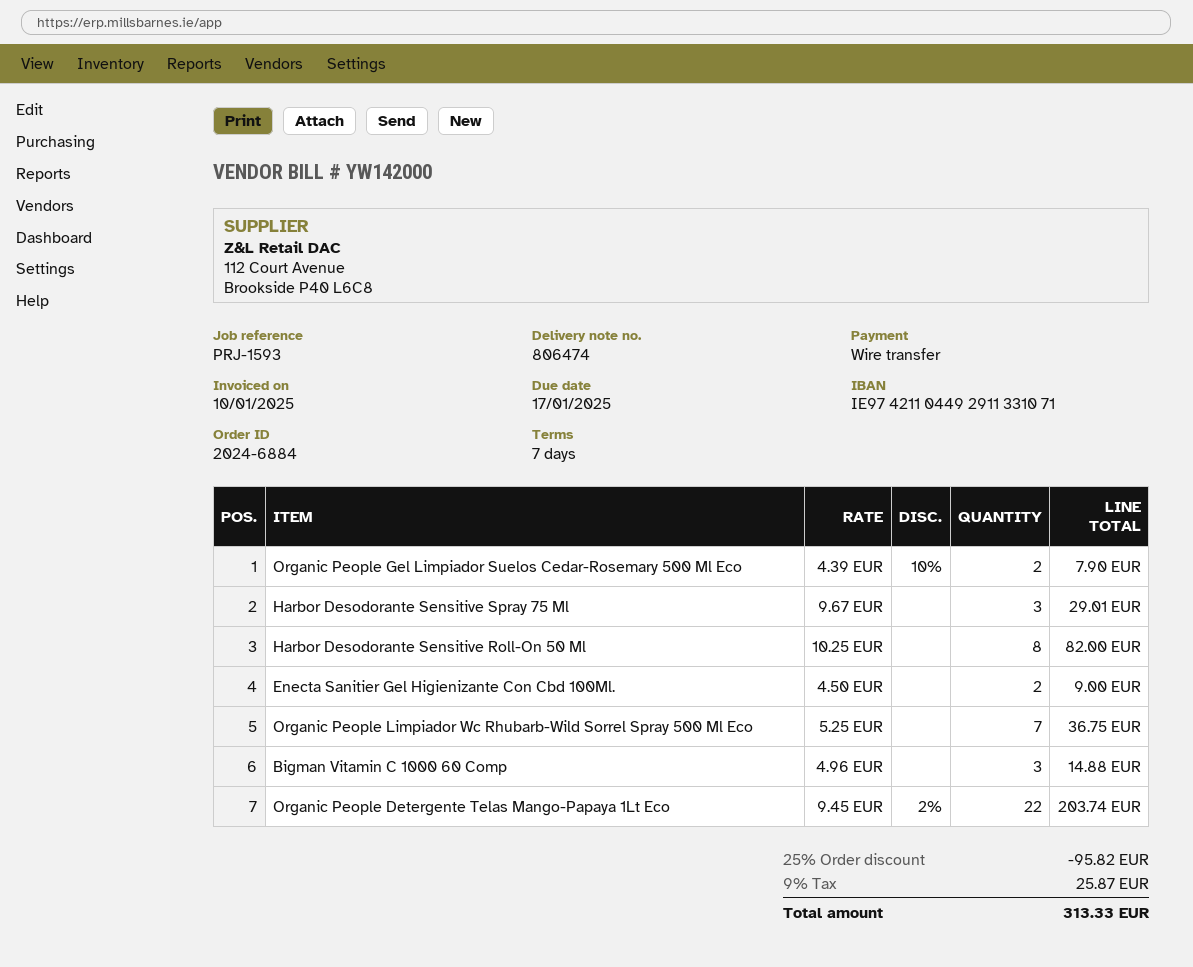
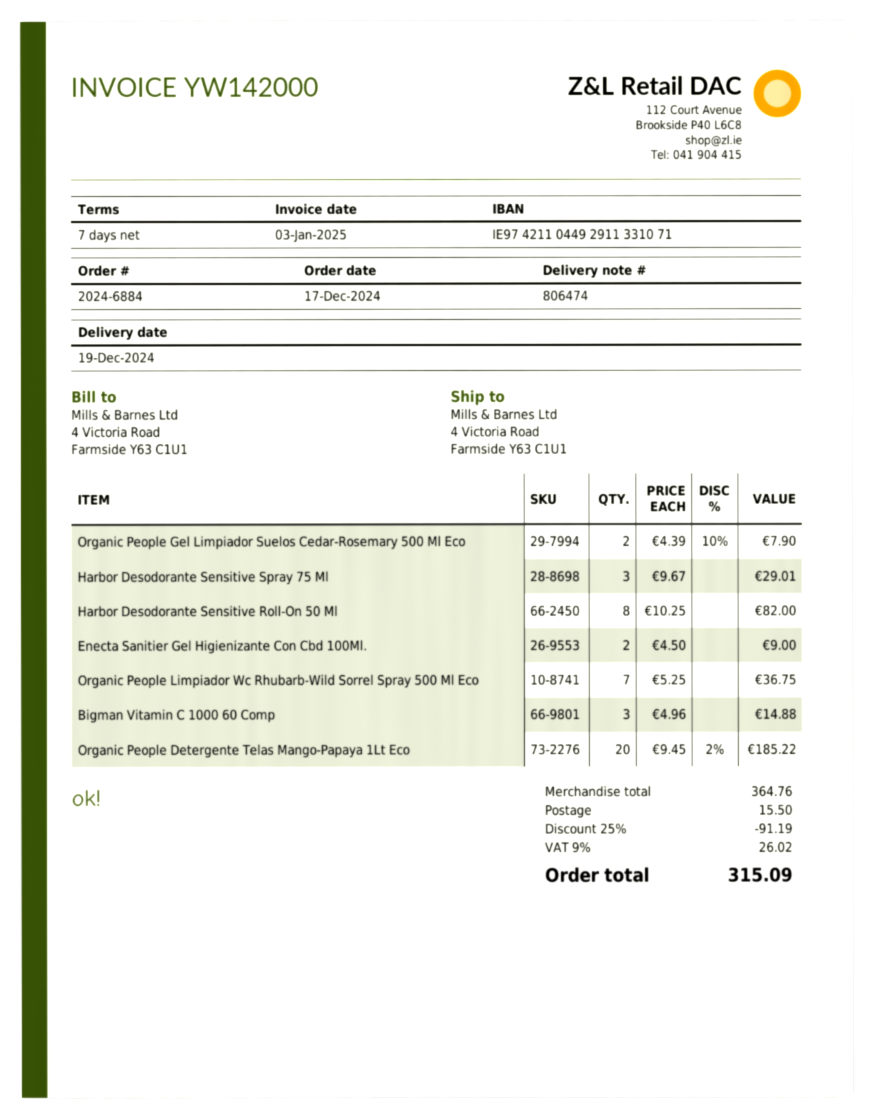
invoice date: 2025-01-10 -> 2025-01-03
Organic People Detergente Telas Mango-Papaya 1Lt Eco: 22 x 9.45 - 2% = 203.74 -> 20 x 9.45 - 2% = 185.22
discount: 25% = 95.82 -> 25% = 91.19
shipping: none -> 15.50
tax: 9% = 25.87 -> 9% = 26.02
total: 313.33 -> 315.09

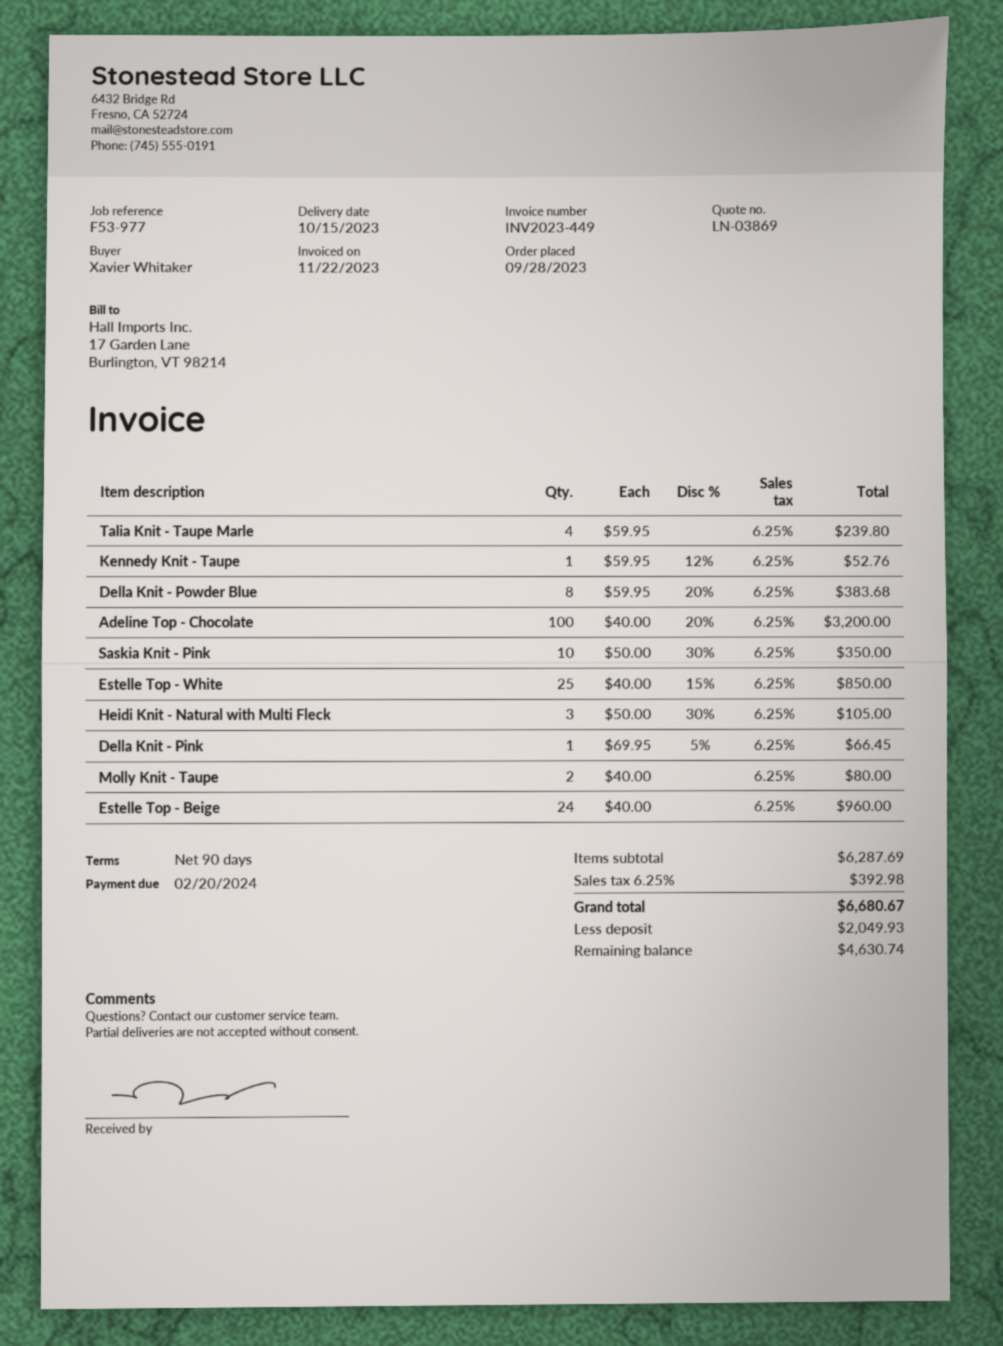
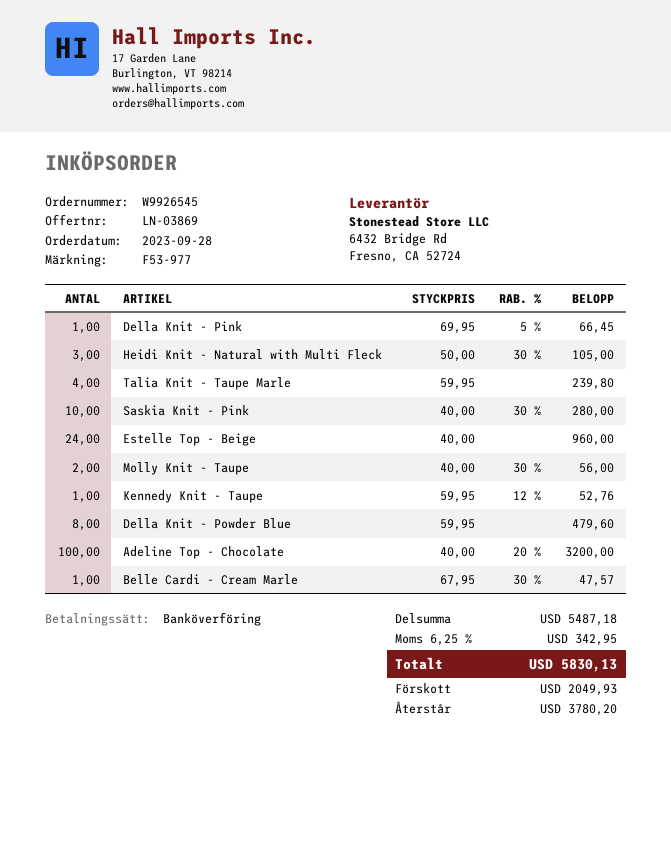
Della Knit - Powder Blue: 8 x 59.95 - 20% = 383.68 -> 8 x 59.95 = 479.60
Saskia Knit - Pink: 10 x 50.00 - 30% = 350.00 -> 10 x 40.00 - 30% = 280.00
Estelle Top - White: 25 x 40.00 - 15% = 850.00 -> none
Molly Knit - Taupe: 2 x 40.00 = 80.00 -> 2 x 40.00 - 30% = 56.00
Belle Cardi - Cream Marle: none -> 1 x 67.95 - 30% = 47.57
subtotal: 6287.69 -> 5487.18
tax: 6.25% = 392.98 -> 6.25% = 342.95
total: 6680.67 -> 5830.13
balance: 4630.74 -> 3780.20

→ What is required
Output nothing but the entries above, exactly, once the pictures are removed.

→ Answer to this problem
invoice date: 2025-01-10 -> 2025-01-03
Organic People Detergente Telas Mango-Papaya 1Lt Eco: 22 x 9.45 - 2% = 203.74 -> 20 x 9.45 - 2% = 185.22
discount: 25% = 95.82 -> 25% = 91.19
shipping: none -> 15.50
tax: 9% = 25.87 -> 9% = 26.02
total: 313.33 -> 315.09

Della Knit - Powder Blue: 8 x 59.95 - 20% = 383.68 -> 8 x 59.95 = 479.60
Saskia Knit - Pink: 10 x 50.00 - 30% = 350.00 -> 10 x 40.00 - 30% = 280.00
Estelle Top - White: 25 x 40.00 - 15% = 850.00 -> none
Molly Knit - Taupe: 2 x 40.00 = 80.00 -> 2 x 40.00 - 30% = 56.00
Belle Cardi - Cream Marle: none -> 1 x 67.95 - 30% = 47.57
subtotal: 6287.69 -> 5487.18
tax: 6.25% = 392.98 -> 6.25% = 342.95
total: 6680.67 -> 5830.13
balance: 4630.74 -> 3780.20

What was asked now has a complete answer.